The security situation in southern Israel deteriorated quickly after Dec. 19, when Hamas declared that a six-month truce with Israel would not be renewed, and it stepped up its Kassam rocket and Iranian-supplied 120 mm mortar attacks on Sderot and other nearby Israeli towns.
Public pressure on the Israeli government to retaliate intensified, and it was clear the countdown to war had begun. On Dec. 24, after some 70 Kassams and mortars slammed into southern Israel in a single day, the government approved a detailed war plan, leaving the timing and precise scope of each phase to Defense Minister Ehud Barak and the IDF.
In the first wave, which lasted three minutes and 40 seconds, 64 Israeli jets reduced nearly all of Hamas' military compounds, command-and-control centers and symbols of government to rubble. In the first two attacks, more than 200 people were killed, most of them Hamas militiamen.
The military problem facing Barak and the country's military planners is twofold: how to stop the Kassam rockets and how to restore Israeli deterrence in the region after eight years of relative inactivity in the face of rocket attacks.

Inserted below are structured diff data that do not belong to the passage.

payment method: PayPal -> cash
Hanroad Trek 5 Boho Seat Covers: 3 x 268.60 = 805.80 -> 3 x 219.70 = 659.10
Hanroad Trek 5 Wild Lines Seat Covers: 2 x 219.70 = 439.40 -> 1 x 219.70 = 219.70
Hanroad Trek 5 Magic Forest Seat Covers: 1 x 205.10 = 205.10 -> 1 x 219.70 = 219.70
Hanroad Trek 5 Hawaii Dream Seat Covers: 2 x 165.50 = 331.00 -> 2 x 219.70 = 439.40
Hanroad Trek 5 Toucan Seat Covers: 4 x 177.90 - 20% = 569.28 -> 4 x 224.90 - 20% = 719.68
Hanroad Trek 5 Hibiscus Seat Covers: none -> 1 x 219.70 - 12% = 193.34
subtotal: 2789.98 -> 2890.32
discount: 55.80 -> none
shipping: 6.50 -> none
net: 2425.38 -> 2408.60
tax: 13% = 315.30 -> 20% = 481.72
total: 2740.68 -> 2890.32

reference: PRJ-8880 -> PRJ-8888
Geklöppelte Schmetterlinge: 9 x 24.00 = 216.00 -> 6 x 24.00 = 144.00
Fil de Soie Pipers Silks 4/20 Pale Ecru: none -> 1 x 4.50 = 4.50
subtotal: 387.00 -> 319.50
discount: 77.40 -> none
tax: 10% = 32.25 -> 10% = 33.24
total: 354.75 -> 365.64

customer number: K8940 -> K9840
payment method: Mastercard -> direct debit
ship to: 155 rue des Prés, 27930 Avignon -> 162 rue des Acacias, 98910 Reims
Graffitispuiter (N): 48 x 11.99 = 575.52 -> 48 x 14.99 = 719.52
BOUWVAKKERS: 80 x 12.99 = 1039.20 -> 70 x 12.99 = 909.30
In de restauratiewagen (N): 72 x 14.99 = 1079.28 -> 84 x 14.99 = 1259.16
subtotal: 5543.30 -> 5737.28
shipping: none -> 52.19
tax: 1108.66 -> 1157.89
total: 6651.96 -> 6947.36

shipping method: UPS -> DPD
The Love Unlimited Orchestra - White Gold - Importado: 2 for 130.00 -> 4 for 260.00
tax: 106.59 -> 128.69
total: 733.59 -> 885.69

The devastating opening salvo Israel chose was based on what many military analysts see as Israel's most effective operation in the 2006 Lebanon War: the bombing of the Hezbollah command-and-control center in Beirut's Dahya district in the first few days of the fighting. Reducing the Dahya to rubble had a profound shock effect on Hezbollah and other leaders across the Middle East, and is seen as one of the main reasons for the current quiet on the Israel-Lebanon border. Now Israeli military planners hope what they call the "Dahya effect" will take effect in Gaza too and eventually deter Hamas from rocketing Israeli civilians.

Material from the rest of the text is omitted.